┌─ Input data

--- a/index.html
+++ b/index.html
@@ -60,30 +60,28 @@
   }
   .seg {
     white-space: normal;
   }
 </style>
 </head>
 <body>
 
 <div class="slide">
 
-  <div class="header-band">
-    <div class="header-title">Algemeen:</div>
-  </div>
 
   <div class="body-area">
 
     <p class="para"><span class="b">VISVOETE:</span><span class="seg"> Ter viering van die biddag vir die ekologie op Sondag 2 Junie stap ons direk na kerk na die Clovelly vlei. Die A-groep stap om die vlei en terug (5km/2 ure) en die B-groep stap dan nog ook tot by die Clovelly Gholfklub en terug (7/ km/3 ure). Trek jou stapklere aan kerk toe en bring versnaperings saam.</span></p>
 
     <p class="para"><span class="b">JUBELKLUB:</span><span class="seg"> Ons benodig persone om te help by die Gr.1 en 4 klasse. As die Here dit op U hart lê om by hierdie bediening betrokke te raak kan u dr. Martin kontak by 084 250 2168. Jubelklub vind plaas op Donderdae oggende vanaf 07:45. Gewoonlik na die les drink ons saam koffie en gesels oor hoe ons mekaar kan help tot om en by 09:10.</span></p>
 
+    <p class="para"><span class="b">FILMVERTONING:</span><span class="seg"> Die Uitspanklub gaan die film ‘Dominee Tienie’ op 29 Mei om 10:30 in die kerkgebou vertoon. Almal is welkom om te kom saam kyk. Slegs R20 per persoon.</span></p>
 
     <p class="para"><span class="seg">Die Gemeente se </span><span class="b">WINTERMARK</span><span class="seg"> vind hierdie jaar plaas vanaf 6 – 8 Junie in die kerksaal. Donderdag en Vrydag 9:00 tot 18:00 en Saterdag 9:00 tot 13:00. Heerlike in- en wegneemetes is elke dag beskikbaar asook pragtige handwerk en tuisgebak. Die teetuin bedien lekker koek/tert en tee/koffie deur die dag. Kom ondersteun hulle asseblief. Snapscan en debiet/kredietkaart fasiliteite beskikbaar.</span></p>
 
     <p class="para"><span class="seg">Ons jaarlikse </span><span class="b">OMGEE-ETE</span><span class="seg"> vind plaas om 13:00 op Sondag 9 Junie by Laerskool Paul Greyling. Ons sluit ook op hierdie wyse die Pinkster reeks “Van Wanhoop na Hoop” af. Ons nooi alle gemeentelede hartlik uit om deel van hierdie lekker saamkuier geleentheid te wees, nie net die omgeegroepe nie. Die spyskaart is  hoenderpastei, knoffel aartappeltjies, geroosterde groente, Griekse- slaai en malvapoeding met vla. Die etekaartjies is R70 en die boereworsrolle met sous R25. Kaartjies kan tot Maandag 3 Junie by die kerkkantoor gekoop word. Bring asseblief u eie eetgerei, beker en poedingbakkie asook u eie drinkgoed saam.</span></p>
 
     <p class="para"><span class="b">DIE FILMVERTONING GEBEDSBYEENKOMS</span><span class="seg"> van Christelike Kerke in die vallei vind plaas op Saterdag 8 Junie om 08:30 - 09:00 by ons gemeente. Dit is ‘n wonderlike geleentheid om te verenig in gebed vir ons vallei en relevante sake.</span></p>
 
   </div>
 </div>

└─
┌─ Input data

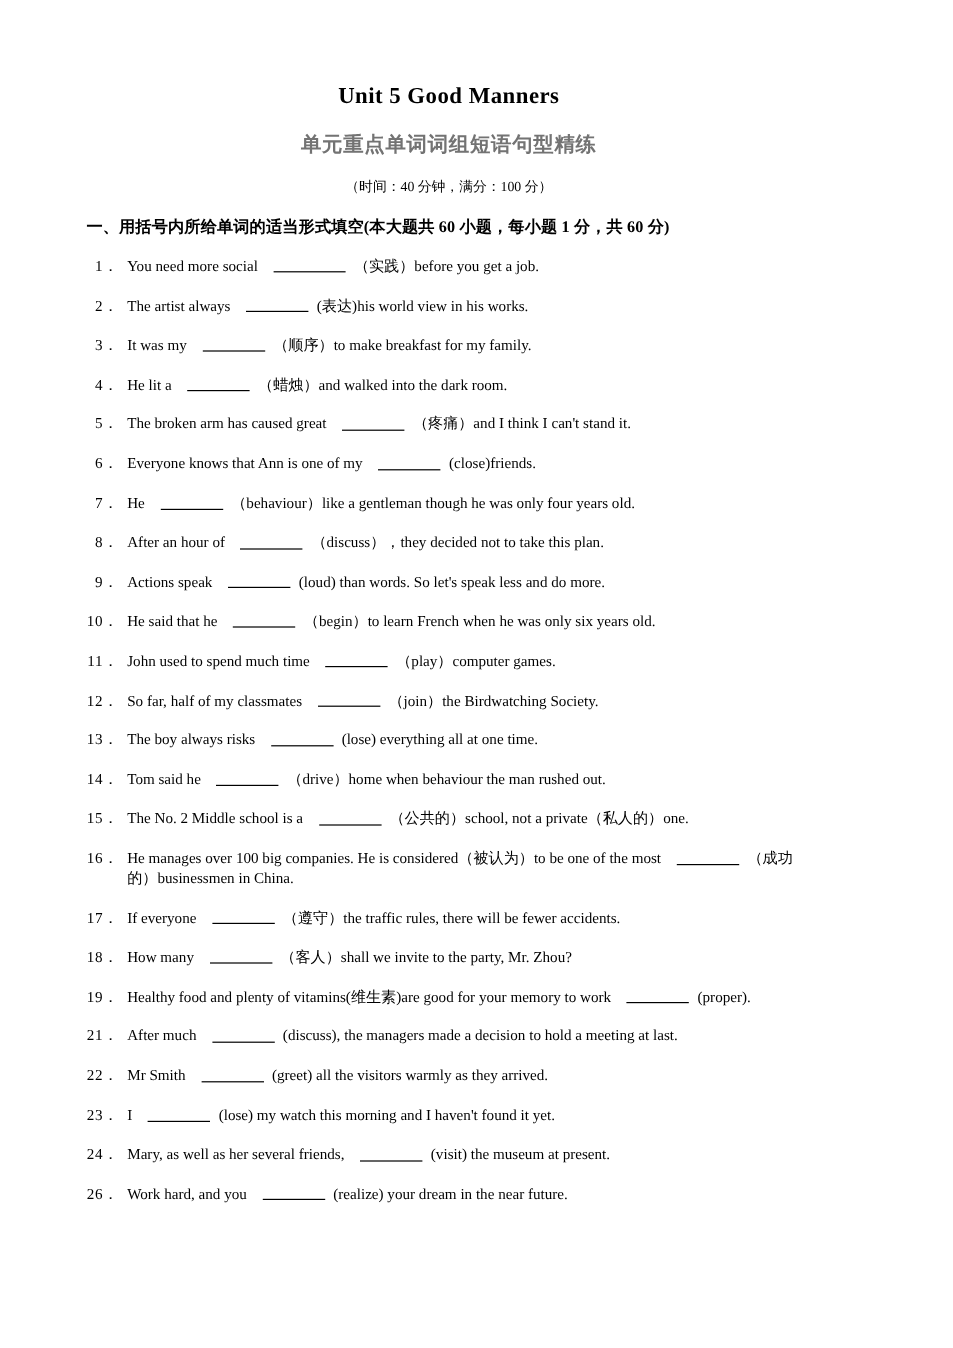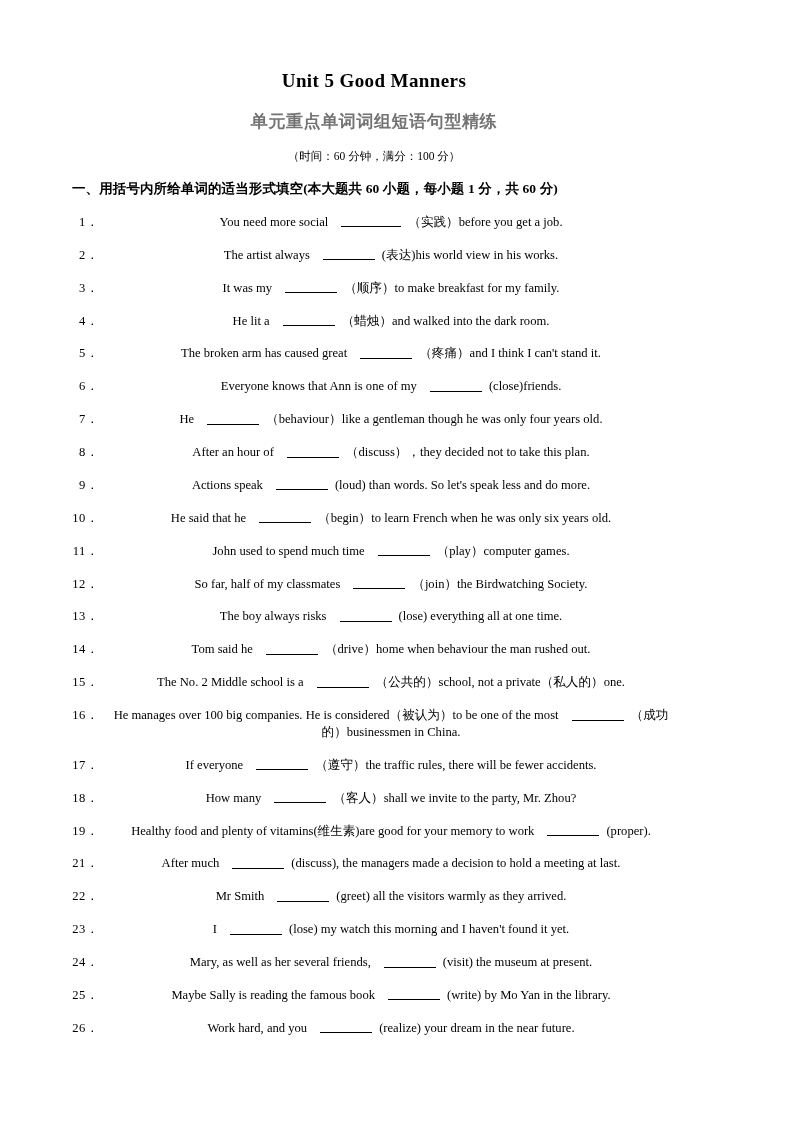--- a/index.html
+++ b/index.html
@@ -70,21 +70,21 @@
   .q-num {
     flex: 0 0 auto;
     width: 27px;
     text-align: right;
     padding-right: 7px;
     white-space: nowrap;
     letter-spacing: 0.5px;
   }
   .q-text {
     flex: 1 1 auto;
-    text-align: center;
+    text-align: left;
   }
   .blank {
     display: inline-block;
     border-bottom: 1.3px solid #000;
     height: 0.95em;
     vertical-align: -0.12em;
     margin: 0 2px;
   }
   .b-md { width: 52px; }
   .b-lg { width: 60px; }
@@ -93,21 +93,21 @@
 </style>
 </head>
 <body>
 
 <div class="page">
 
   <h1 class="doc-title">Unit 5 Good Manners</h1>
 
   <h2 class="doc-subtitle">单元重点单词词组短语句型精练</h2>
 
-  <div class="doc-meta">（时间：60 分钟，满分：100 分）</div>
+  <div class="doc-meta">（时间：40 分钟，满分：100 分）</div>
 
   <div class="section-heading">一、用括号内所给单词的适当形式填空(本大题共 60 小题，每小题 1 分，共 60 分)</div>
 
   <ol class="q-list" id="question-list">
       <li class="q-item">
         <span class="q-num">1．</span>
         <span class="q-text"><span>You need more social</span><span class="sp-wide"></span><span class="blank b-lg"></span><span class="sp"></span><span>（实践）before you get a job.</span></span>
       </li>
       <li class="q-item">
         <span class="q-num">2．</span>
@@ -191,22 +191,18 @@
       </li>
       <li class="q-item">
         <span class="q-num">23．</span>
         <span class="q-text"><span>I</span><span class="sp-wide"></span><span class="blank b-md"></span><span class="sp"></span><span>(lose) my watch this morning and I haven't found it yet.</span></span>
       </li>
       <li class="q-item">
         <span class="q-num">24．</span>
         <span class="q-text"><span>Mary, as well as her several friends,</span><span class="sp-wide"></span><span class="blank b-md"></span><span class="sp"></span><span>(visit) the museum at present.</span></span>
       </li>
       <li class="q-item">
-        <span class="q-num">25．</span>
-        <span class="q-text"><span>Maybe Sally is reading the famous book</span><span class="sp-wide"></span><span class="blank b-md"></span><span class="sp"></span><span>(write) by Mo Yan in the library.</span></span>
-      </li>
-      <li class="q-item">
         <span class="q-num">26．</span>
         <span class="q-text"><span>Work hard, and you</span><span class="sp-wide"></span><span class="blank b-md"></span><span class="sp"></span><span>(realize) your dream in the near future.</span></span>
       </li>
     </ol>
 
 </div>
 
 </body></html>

└─

Pick out the lines above containing the word "Saterdag", then copy them.

     <p class="para"><span class="seg">Die Gemeente se </span><span class="b">WINTERMARK</span><span class="seg"> vind hierdie jaar plaas vanaf 6 – 8 Junie in die kerksaal. Donderdag en Vrydag 9:00 tot 18:00 en Saterdag 9:00 tot 13:00. Heerlike in- en wegneemetes is elke dag beskikbaar asook pragtige handwerk en tuisgebak. Die teetuin bedien lekker koek/tert en tee/koffie deur die dag. Kom ondersteun hulle asseblief. Snapscan en debiet/kredietkaart fasiliteite beskikbaar.</span></p>
     <p class="para"><span class="b">DIE FILMVERTONING GEBEDSBYEENKOMS</span><span class="seg"> van Christelike Kerke in die vallei vind plaas op Saterdag 8 Junie om 08:30 - 09:00 by ons gemeente. Dit is ‘n wonderlike geleentheid om te verenig in gebed vir ons vallei en relevante sake.</span></p>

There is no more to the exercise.